(Structured diff data)
● ● ● ●

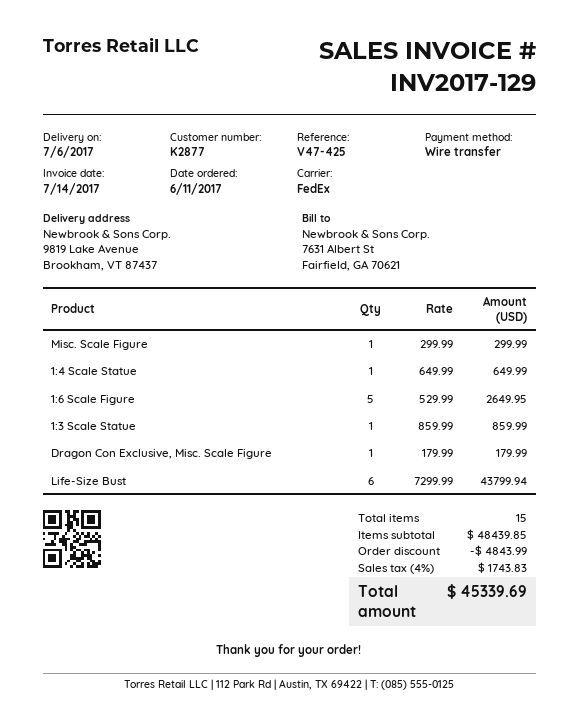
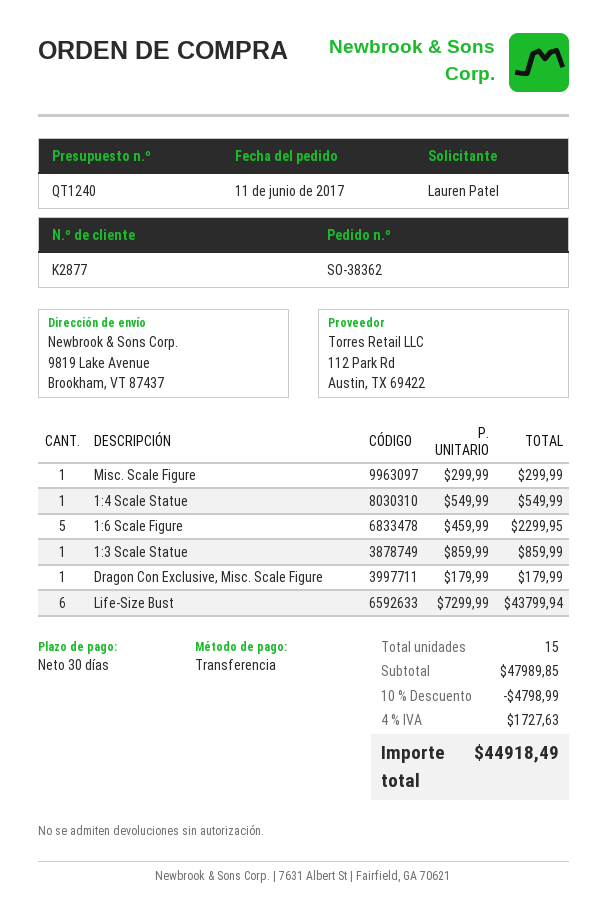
1:4 Scale Statue: 1 x 649.99 = 649.99 -> 1 x 549.99 = 549.99
1:6 Scale Figure: 5 x 529.99 = 2649.95 -> 5 x 459.99 = 2299.95
subtotal: 48439.85 -> 47989.85
discount: 4843.99 -> 4798.99
tax: 4% = 1743.83 -> 4% = 1727.63
total: 45339.69 -> 44918.49

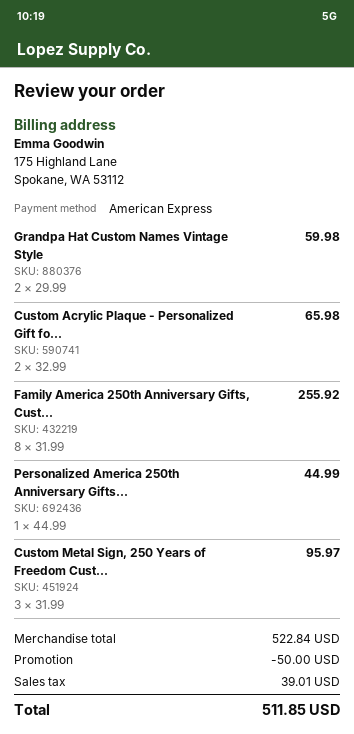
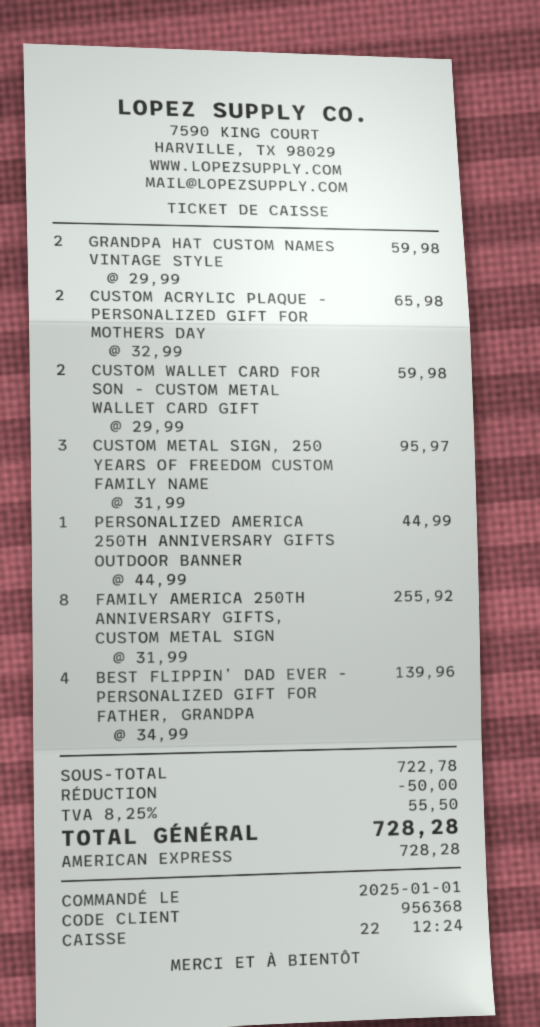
CUSTOM WALLET CARD FOR SON - CUSTOM METAL WALLET CARD GIFT: none -> 2 x 29.99 = 59.98
BEST FLIPPIN’ DAD EVER - PERSONALIZED GIFT FOR FATHER, GRANDPA: none -> 4 x 34.99 = 139.96
subtotal: 522.84 -> 722.78
tax: 39.01 -> 55.50
total: 511.85 -> 728.28

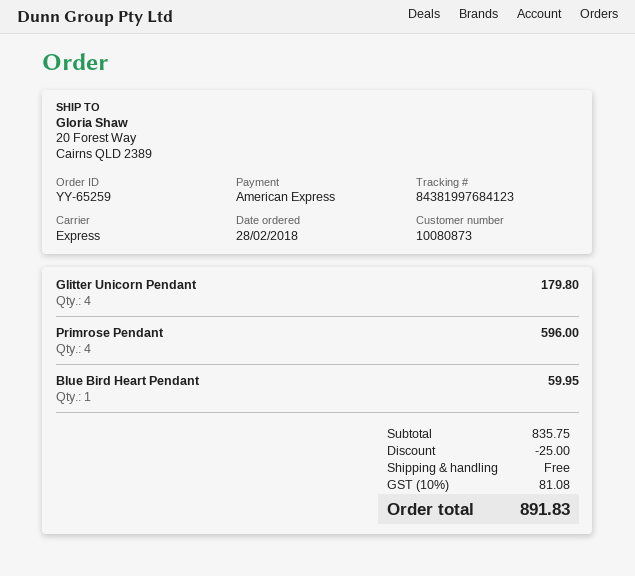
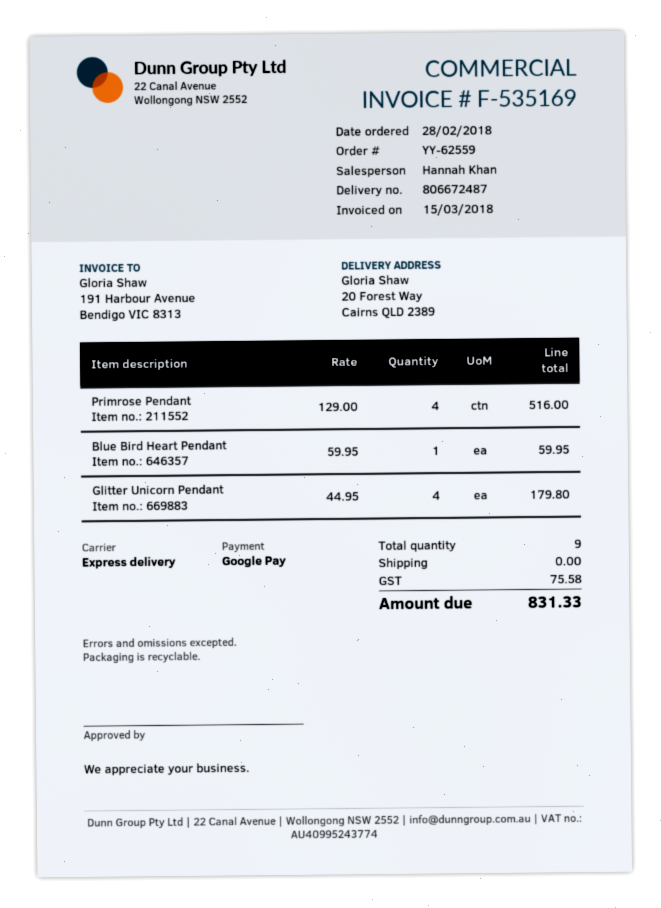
order number: YY-65259 -> YY-62559
payment method: American Express -> Google Pay
Primrose Pendant: 4 for 596.00 -> 4 for 516.00
discount: 25.00 -> none
tax: 81.08 -> 75.58
total: 891.83 -> 831.33

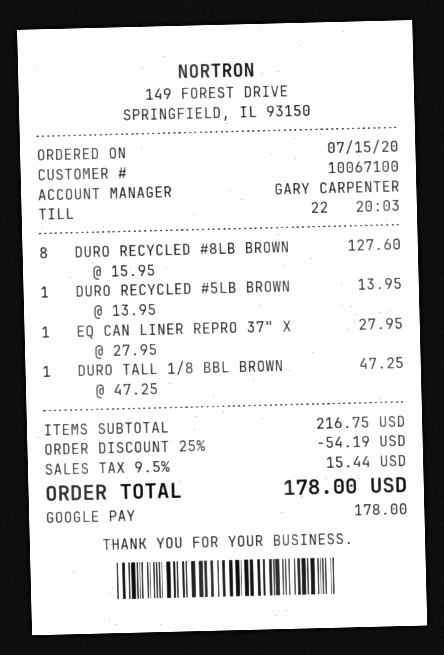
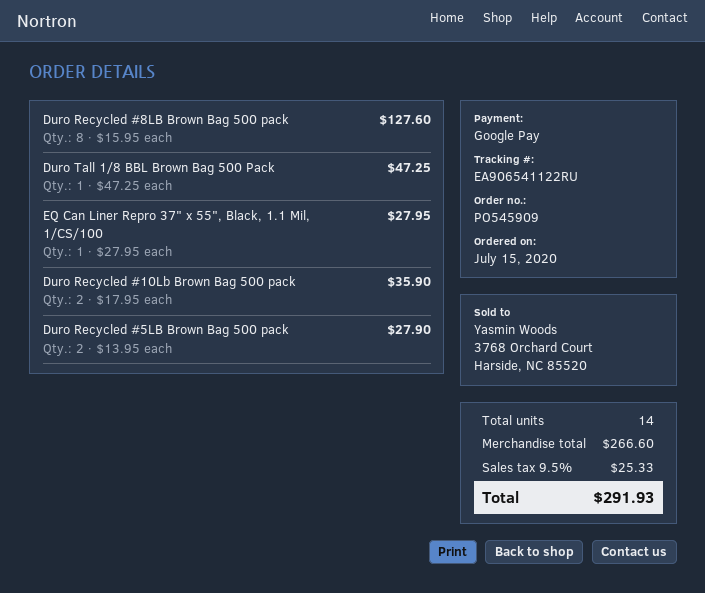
DURO RECYCLED #5LB BROWN: 1 x 13.95 = 13.95 -> 2 x 13.95 = 27.90
Duro Recycled #10Lb Brown Bag 500 pack: none -> 2 x 17.95 = 35.90
subtotal: 216.75 -> 266.60
discount: 25% = 54.19 -> none
tax: 9.5% = 15.44 -> 9.5% = 25.33
total: 178.00 -> 291.93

● ● ● ●

EXERCISE REQUIREMENTS ::
Select every line of the records holding the string "none".

RESULT OF THE EXERCISE ::
CUSTOM WALLET CARD FOR SON - CUSTOM METAL WALLET CARD GIFT: none -> 2 x 29.99 = 59.98
BEST FLIPPIN’ DAD EVER - PERSONALIZED GIFT FOR FATHER, GRANDPA: none -> 4 x 34.99 = 139.96
discount: 25.00 -> none
Duro Recycled #10Lb Brown Bag 500 pack: none -> 2 x 17.95 = 35.90
discount: 25% = 54.19 -> none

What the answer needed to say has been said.